→ **Exercise**
Lift out each line of the data that holds "none".

→ **Material for this exercise**
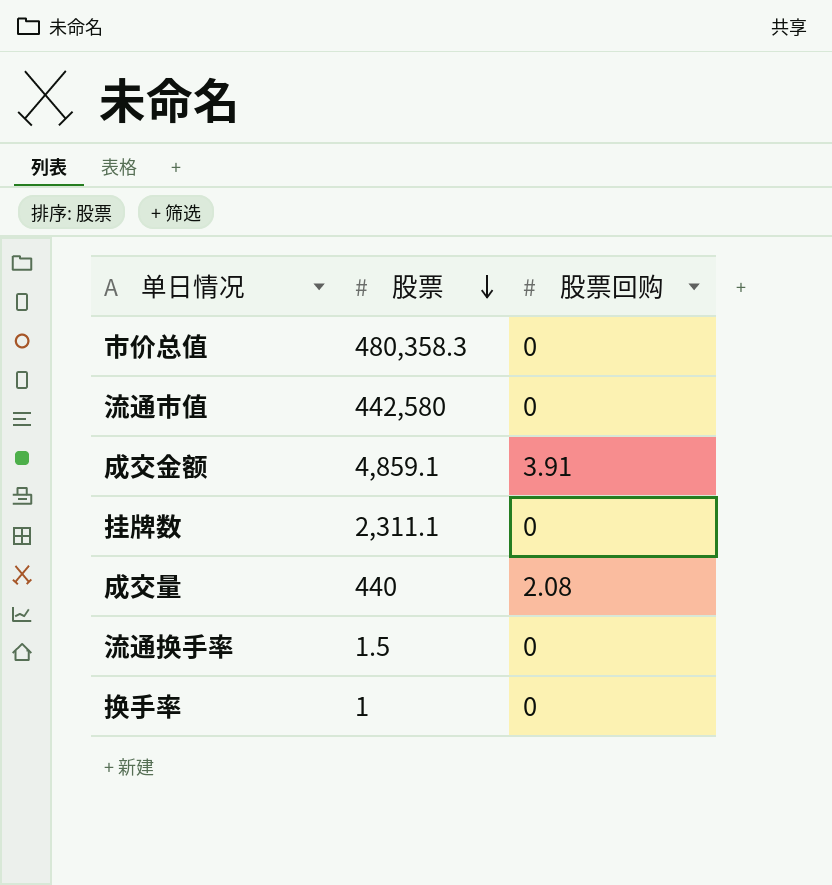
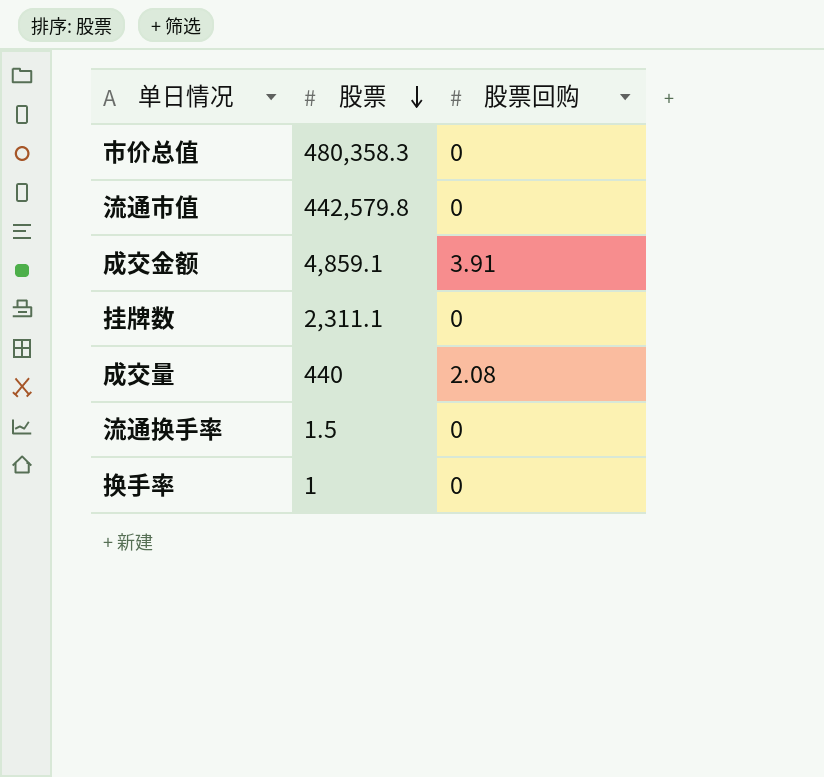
流通市值 | 股票: 442,580 -> 442,579.8

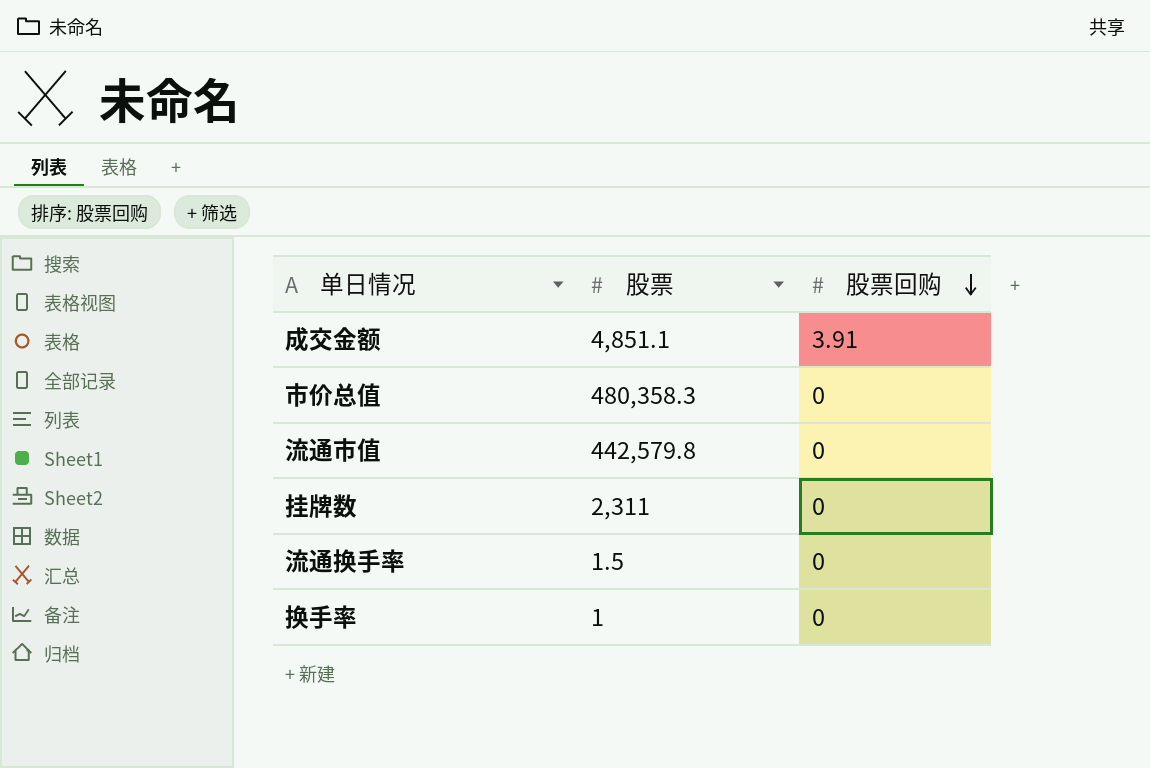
row order: 股票 descending -> 股票回购 descending
row 成交量: 440 | 2.08 -> none
成交金额 | 股票: 4,859.1 -> 4,851.1
挂牌数 | 股票: 2,311.1 -> 2,311

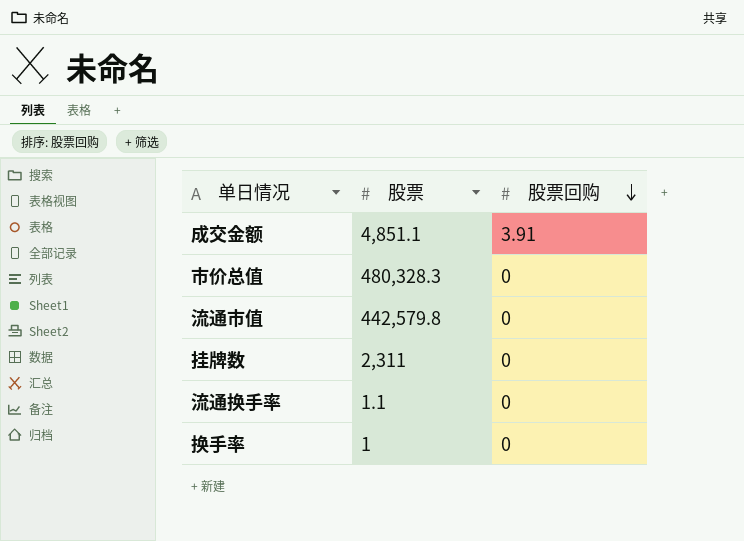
市价总值 | 股票: 480,358.3 -> 480,328.3
流通换手率 | 股票: 1.5 -> 1.1

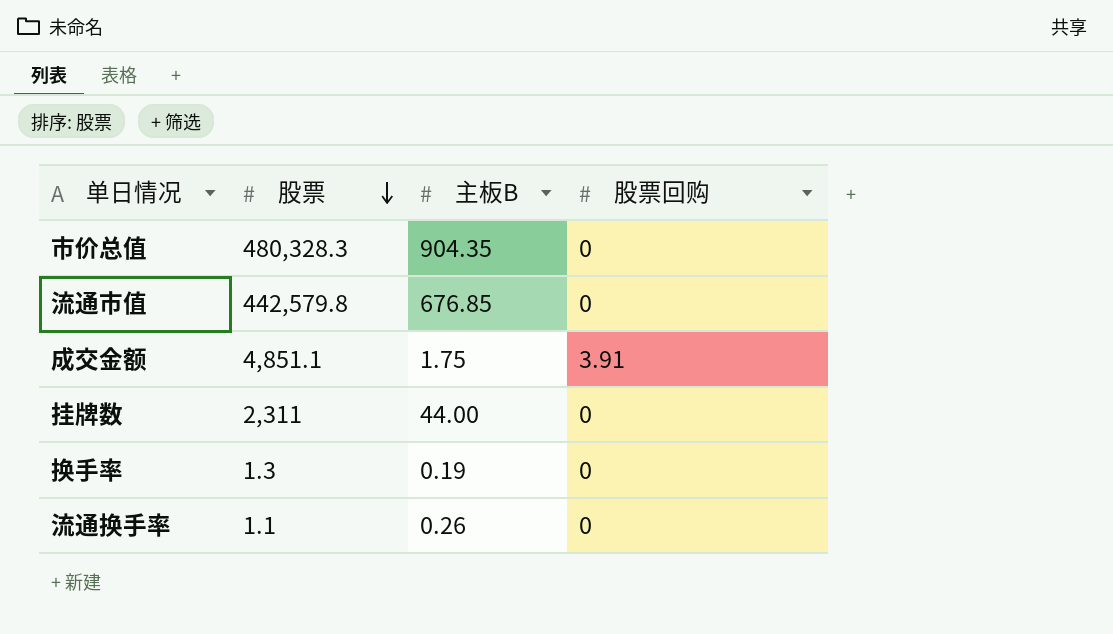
row order: 股票回购 descending -> 股票 descending
column 主板B | position: none -> 3
换手率 | 股票: 1 -> 1.3

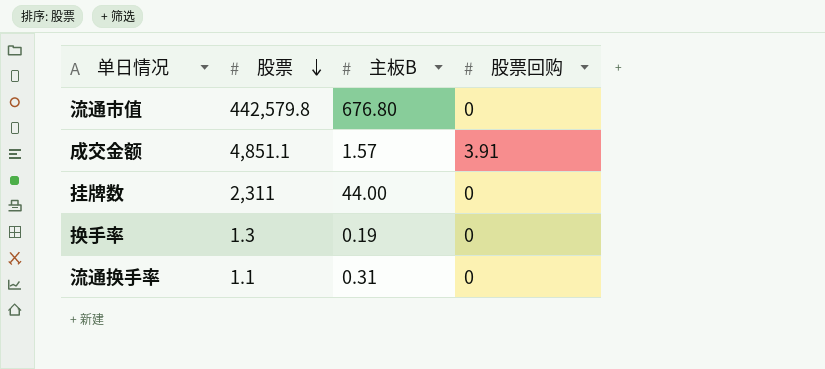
row 市价总值: 480,328.3 | 904.35 | 0 -> none
流通市值 | 主板B: 676.85 -> 676.80
成交金额 | 主板B: 1.75 -> 1.57
流通换手率 | 主板B: 0.26 -> 0.31

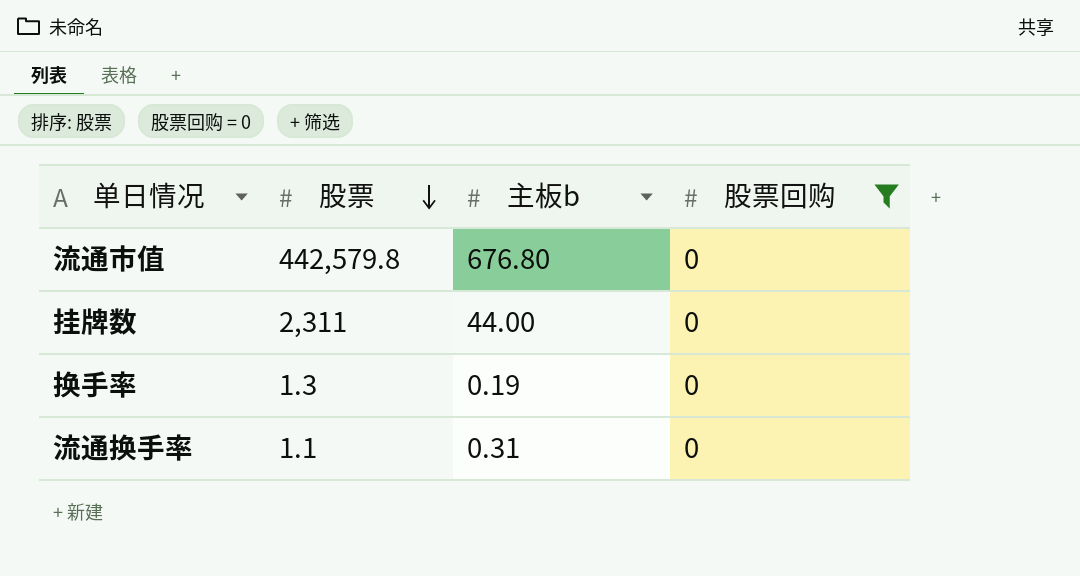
filter: none -> 股票回购 = 0
column name: 主板B -> 主板b

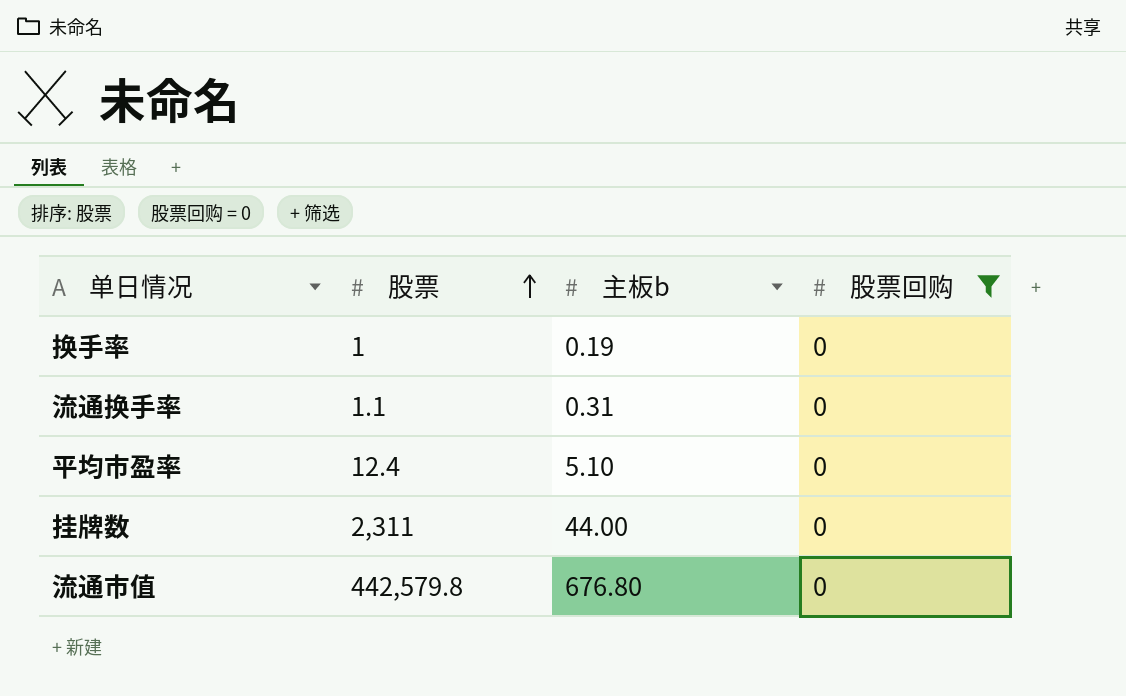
row order: 股票 descending -> 股票 ascending
换手率 | 股票: 1.3 -> 1
row 平均市盈率: none -> 12.4 | 5.10 | 0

→ **Completed task**
row 成交量: 440 | 2.08 -> none
column 主板B | position: none -> 3
row 市价总值: 480,328.3 | 904.35 | 0 -> none
filter: none -> 股票回购 = 0
row 平均市盈率: none -> 12.4 | 5.10 | 0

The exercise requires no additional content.